In a televised address, Pashinyan warned: "We must not allow certain people, certain forces to deal a blow to the Armenian state. "There are already calls, coming from different places, to stage a coup in Armenia," the prime minister said.

Accusing Azerbaijan of engaging in "ethnic cleansing of Karabakh Armenians", Pashinyan said the Armenian army was not involved in the fighting and the situation on the border between Armenia and Azerbaijan was "stable". He urged Russia and the UN to "take steps" and spoke on the phone to US Secretary of State Antony Blinken and French President Emmanuel Macron.

In separate statements, Blinken and Macron called on Baku to "immediately" halt its offensive.

Armenia's foreign ministry condemned Azerbaijani "aggression" aimed at completing "its policy of ethnic cleansing" and called on Russian peacekeepers stationed in the region to "take clear and unequivocal steps to stop" the fighting.

Azerbaijan justified its operation, citing "systematic" shelling by Armenian-backed forces and accusing them of carrying out "reconnaissance activities" and fortifying defensive positions, accusing separatists of "a high level of combat readiness".

Russia and Turkey, which oversee a fragile peacekeeping mission in Nagorno-Karabakh, had been informed about the operation, Baku said. Turkey, a historic ally of predominantly Muslim Azerbaijan that views mostly Christian Armenia as one of its main regional rivals, called the operation "justified", while urging "comprehensive negotiations".

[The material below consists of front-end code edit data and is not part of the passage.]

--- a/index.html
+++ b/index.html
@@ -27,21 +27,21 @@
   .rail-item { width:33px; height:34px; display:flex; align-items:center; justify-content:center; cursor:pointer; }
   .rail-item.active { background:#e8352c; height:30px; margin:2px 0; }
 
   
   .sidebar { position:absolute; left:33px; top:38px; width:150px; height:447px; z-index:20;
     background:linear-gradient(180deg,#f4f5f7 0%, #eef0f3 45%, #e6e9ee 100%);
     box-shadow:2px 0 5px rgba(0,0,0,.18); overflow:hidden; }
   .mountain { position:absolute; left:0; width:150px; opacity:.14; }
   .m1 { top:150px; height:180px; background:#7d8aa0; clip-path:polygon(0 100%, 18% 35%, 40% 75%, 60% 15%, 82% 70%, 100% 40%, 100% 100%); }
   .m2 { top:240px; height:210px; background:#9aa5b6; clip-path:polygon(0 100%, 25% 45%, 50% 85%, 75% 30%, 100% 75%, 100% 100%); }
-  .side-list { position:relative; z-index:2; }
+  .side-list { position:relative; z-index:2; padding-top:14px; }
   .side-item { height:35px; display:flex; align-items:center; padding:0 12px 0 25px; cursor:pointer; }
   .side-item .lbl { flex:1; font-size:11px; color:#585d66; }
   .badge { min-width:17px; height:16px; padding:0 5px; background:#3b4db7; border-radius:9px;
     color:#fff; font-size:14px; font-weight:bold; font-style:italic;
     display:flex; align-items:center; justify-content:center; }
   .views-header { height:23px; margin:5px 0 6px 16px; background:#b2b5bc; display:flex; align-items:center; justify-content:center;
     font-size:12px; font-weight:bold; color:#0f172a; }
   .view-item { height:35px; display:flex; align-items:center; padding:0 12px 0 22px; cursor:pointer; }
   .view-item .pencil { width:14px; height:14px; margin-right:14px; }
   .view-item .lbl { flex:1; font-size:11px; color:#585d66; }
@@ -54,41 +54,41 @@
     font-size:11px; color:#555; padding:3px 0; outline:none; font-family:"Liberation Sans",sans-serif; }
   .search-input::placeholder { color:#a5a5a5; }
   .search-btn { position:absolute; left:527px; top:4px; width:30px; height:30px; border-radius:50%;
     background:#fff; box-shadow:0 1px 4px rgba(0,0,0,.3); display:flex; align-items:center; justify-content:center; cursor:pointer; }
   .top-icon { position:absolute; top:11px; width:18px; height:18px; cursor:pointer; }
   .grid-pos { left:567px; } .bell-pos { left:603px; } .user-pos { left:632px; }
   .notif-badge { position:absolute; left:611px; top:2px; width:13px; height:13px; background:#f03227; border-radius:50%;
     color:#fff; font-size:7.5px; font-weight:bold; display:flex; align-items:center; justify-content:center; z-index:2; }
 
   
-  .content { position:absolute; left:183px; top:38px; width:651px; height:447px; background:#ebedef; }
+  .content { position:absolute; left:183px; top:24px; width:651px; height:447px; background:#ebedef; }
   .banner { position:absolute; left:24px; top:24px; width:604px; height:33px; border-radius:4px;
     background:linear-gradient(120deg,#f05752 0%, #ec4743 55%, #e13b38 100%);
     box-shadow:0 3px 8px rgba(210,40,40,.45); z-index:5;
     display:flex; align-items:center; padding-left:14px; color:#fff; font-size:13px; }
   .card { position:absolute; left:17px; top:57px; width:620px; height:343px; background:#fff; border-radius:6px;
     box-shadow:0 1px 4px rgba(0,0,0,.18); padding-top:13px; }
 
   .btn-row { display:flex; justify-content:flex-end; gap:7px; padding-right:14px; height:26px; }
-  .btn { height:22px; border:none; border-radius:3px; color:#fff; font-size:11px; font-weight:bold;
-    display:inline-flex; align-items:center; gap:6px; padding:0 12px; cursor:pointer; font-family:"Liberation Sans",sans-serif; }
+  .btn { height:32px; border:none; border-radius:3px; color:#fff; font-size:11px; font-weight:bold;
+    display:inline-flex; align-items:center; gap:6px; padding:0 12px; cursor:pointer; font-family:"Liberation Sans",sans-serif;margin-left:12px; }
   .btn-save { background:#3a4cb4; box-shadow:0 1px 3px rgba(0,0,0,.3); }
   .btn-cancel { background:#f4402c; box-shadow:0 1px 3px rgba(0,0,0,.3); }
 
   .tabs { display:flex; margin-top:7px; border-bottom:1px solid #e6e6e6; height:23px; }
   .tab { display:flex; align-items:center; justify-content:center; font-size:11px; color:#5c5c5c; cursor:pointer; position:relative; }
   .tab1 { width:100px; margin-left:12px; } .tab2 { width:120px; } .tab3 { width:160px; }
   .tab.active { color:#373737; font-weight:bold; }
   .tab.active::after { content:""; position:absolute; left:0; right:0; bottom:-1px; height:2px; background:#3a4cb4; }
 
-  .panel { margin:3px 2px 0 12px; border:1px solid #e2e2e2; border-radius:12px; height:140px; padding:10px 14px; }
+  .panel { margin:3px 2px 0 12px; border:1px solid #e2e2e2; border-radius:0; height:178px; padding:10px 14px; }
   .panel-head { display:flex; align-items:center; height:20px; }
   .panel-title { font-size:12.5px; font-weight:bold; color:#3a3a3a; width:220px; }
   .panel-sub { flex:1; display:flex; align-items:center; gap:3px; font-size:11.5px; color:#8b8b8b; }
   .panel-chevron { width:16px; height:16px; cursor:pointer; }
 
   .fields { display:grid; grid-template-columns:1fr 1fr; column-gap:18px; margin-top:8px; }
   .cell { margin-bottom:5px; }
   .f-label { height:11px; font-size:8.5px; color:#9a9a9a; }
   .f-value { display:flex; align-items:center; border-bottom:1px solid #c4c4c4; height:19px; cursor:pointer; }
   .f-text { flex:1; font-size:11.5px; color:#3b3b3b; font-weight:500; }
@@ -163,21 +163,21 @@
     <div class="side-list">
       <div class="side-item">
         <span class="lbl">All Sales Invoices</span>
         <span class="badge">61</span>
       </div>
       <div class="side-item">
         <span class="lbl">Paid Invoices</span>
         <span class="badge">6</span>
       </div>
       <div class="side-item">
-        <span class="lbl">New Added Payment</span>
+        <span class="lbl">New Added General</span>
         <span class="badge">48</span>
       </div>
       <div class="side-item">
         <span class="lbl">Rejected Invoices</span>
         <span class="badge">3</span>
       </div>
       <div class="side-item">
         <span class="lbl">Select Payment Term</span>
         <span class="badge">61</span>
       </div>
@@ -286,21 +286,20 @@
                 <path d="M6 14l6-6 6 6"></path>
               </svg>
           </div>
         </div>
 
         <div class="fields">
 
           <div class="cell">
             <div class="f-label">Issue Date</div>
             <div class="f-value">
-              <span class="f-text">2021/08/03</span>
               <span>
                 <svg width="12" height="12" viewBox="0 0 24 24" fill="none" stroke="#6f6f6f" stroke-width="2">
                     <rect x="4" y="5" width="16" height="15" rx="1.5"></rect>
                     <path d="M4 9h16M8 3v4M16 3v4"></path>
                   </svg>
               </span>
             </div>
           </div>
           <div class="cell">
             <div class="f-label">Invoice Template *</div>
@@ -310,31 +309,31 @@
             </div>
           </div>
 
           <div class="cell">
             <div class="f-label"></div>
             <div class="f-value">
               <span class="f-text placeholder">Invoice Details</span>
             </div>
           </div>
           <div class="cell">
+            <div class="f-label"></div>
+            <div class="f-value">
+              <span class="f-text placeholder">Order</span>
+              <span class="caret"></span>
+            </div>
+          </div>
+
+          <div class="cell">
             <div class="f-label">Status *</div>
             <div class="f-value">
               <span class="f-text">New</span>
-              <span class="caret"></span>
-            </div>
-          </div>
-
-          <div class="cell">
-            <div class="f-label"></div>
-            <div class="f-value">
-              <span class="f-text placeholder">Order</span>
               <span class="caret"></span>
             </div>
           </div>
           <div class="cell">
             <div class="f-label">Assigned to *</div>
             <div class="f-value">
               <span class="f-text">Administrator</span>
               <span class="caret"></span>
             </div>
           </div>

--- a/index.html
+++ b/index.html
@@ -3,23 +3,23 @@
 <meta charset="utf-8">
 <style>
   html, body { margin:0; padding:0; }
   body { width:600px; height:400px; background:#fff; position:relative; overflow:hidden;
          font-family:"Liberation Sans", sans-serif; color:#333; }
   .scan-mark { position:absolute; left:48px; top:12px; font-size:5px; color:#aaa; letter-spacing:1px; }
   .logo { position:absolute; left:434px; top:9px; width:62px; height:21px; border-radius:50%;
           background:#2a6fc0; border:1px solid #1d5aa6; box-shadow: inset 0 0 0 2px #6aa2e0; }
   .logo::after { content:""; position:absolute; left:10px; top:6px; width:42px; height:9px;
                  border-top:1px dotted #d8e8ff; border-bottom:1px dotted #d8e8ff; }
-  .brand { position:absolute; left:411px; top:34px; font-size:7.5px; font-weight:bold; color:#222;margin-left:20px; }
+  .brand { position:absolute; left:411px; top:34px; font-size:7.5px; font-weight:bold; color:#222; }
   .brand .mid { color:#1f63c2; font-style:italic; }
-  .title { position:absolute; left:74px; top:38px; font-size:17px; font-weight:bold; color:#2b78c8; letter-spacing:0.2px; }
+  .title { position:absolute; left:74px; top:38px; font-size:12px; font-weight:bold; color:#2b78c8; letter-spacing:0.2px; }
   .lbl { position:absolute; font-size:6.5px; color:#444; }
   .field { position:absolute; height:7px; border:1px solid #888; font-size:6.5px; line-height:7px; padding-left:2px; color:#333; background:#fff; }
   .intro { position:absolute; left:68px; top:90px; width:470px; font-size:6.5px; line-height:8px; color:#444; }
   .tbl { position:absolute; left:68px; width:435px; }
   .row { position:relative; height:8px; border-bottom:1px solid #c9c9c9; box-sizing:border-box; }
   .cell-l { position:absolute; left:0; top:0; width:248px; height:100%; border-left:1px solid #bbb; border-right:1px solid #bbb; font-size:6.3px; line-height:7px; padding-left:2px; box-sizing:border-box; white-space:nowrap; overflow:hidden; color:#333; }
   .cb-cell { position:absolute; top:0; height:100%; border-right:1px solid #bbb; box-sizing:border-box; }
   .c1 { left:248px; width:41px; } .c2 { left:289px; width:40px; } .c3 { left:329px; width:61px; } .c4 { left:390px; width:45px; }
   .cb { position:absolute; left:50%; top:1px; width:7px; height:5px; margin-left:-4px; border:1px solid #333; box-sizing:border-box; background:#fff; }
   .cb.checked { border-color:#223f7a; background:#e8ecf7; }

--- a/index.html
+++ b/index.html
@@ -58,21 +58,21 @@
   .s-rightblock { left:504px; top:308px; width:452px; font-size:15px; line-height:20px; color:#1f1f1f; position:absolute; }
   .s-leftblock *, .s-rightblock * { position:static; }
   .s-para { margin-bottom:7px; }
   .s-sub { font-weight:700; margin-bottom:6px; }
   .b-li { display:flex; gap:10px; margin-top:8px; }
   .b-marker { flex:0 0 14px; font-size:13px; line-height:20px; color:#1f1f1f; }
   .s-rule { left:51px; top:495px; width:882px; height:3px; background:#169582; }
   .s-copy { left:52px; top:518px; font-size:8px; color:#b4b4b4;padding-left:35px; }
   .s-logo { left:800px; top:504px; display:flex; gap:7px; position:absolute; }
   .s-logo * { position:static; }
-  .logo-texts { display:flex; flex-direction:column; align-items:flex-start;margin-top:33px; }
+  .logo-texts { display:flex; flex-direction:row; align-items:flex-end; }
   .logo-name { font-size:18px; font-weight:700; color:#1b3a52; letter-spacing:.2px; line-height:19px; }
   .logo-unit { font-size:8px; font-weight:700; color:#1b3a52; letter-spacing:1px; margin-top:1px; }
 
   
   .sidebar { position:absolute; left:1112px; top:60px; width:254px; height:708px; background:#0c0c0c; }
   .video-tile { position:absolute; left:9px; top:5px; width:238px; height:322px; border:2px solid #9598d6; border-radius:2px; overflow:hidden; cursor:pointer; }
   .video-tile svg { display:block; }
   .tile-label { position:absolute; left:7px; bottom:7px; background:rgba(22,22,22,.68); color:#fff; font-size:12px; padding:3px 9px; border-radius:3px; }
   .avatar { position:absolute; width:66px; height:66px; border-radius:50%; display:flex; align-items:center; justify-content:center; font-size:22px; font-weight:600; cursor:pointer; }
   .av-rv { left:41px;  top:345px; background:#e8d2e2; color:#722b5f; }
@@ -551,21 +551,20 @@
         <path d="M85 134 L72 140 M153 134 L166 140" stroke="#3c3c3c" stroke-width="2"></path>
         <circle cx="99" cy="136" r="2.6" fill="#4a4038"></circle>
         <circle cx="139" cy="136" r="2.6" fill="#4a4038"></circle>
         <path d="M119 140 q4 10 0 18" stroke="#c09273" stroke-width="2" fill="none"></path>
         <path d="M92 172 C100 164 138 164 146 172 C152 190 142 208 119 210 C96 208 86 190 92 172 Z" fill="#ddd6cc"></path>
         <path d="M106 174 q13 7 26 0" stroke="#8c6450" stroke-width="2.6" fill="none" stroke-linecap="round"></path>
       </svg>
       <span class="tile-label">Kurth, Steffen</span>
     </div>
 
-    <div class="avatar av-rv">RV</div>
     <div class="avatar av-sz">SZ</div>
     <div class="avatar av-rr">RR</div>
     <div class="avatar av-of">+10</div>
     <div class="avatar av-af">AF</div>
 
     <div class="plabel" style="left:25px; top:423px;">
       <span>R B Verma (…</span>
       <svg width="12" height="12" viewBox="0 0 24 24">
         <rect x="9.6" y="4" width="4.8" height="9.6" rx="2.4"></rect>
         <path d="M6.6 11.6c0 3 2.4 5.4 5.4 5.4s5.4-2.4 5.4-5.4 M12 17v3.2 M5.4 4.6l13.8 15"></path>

Moscow's foreign ministry spokeswoman Maria Zakharova said it was given "minutes" notice of the start of Azerbaijan's operation. Kremlin spokesman Dmitry Peskov said Russia was "concerned" and was working to get the two countries to negotiate.

Armenian separatists blamed international inaction for the fresh fighting. "By ignoring warnings about Azerbaijan's criminal intentions and refusing to act accordingly, all the responsible international actors failed to prevent yet another Azerbaijani (act of) aggression" against Nagorno-Karabakh, they said in a statement.

The fighting erupted just hours after Azerbaijan said four police officers and two civilians were killed in mine blasts in Nagorno-Karabakh, with authorities blaming separatists.

The deaths at dawn came after Armenian separatists said they had reached an agreement with Azerbaijani authorities to resume aid deliveries to Karabakh.

When the Soviet Union collapsed in 1991, ethnic Armenian separatists in Karabakh broke away from Azerbaijan. The ensuing conflict claimed some 30,000 lives. A six-week war in 2020 saw Armenia cede swathes of territory it had controlled since the 1990s.    (AFP)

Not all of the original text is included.